Records to use =

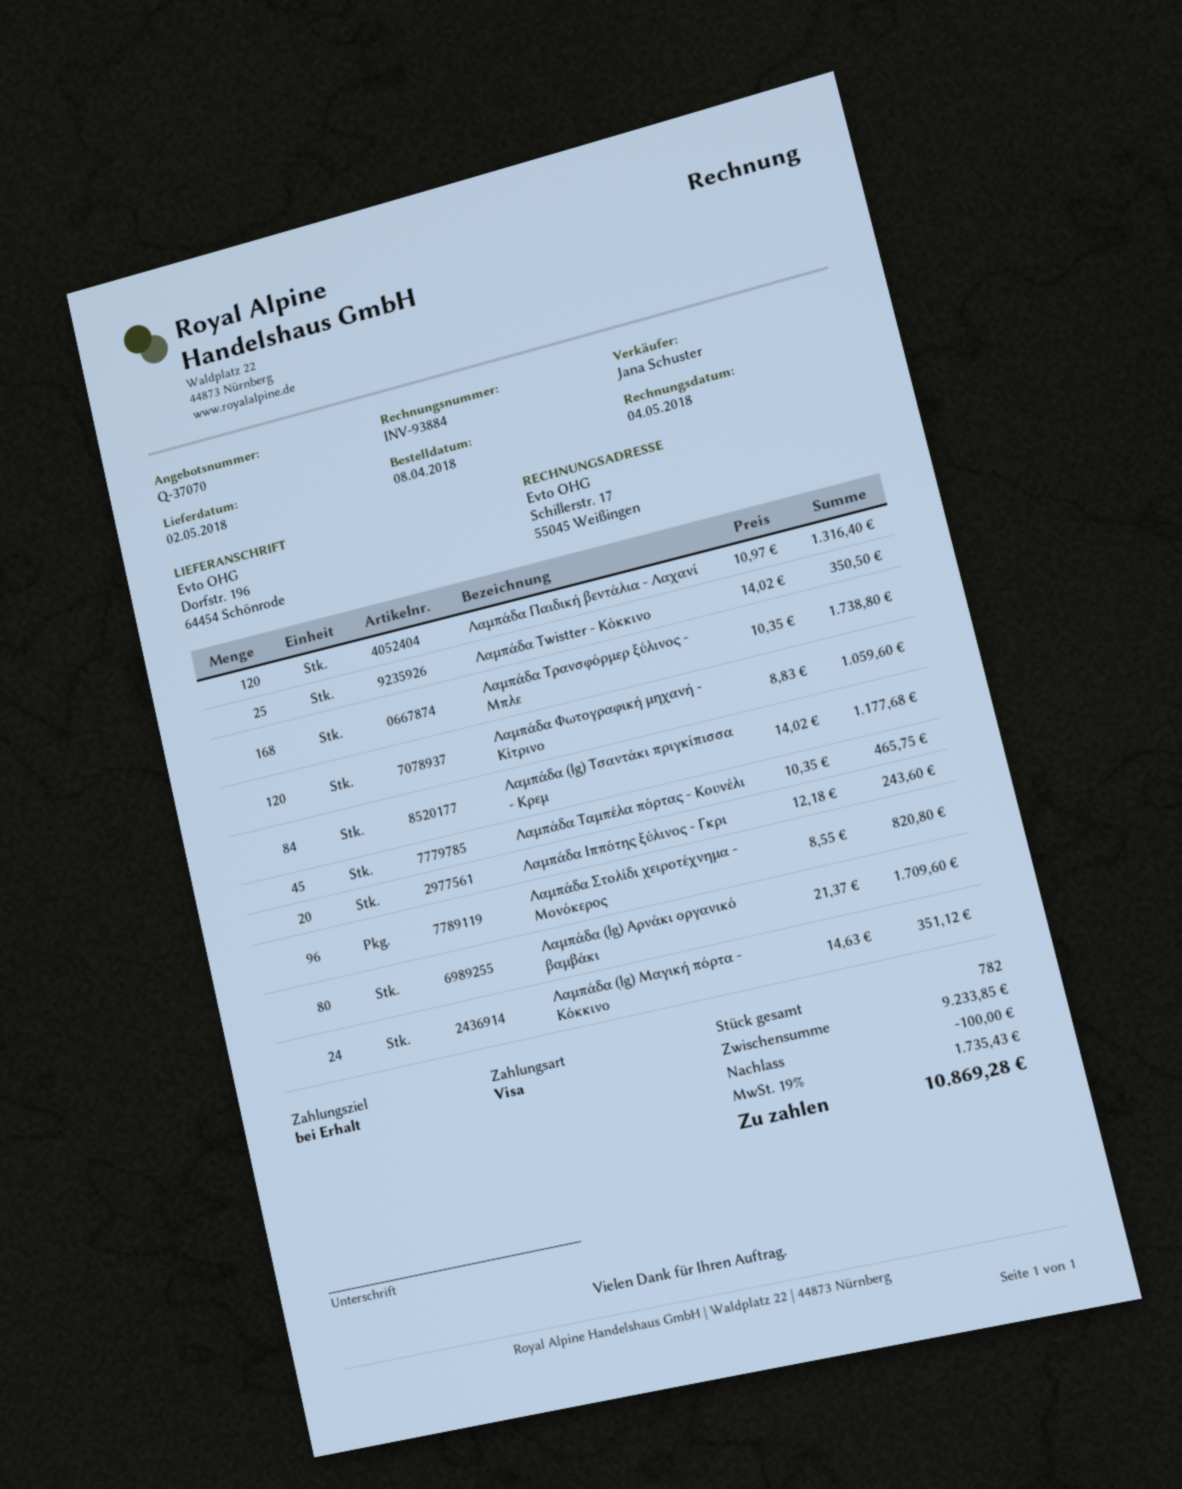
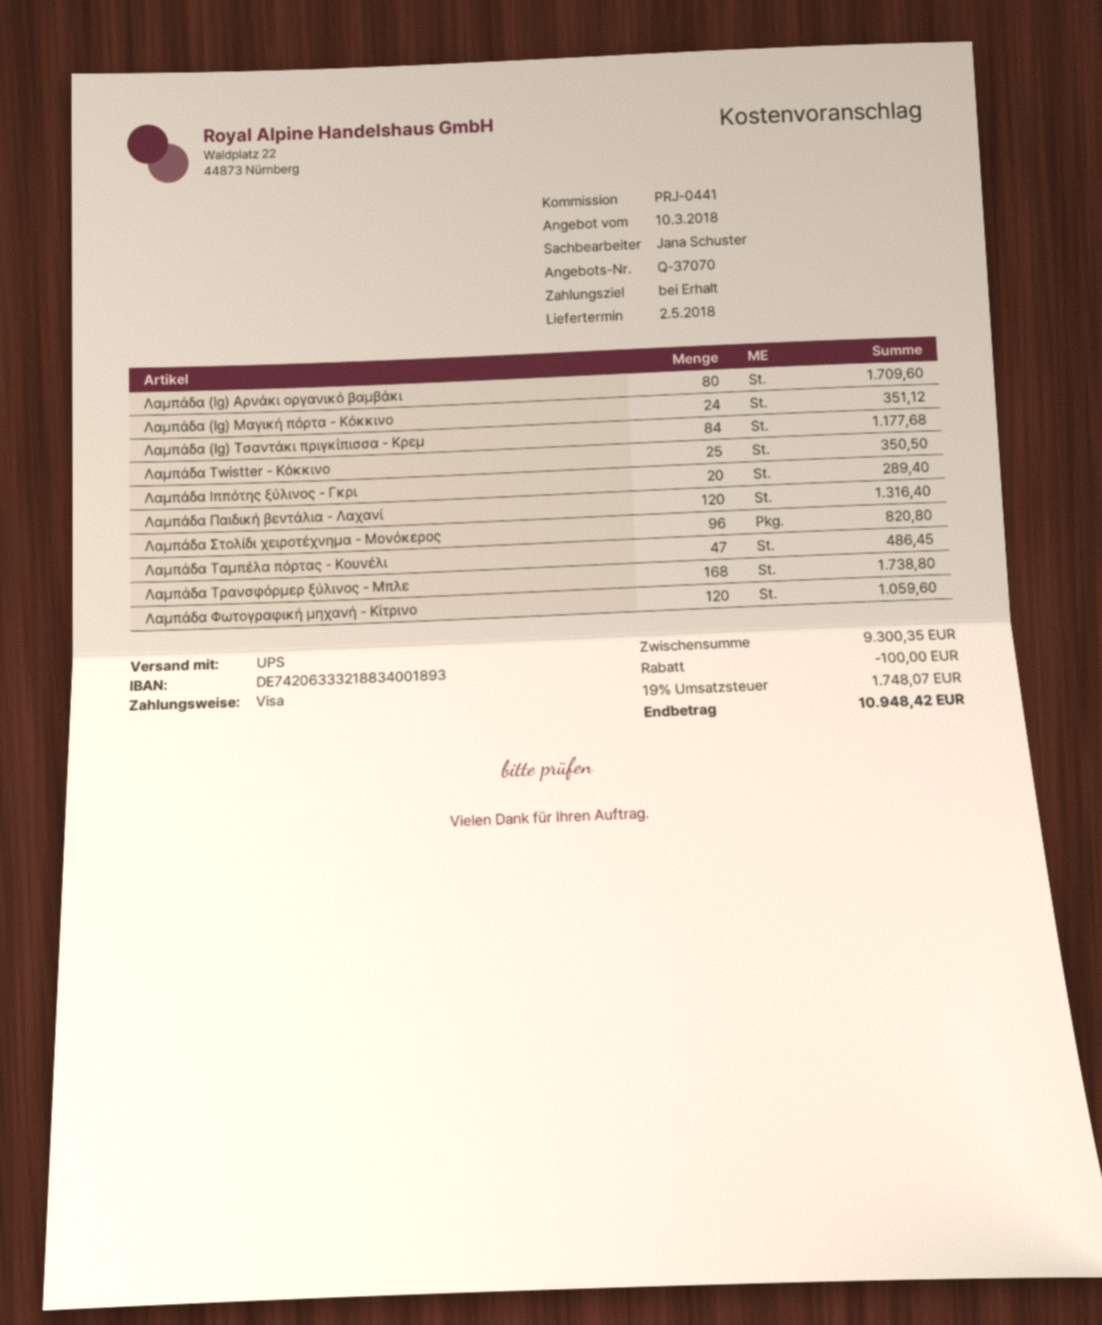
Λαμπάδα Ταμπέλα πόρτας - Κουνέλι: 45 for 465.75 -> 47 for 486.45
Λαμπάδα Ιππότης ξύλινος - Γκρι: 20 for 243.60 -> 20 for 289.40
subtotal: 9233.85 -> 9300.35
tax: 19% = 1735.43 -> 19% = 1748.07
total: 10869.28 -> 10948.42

Problem details =
Lines from the one containing "subtotal: 9233.85 -> 9300.35" through the final line of the material should be set down exactly, and no other lines.

Solution to the exercise =
subtotal: 9233.85 -> 9300.35
tax: 19% = 1735.43 -> 19% = 1748.07
total: 10869.28 -> 10948.42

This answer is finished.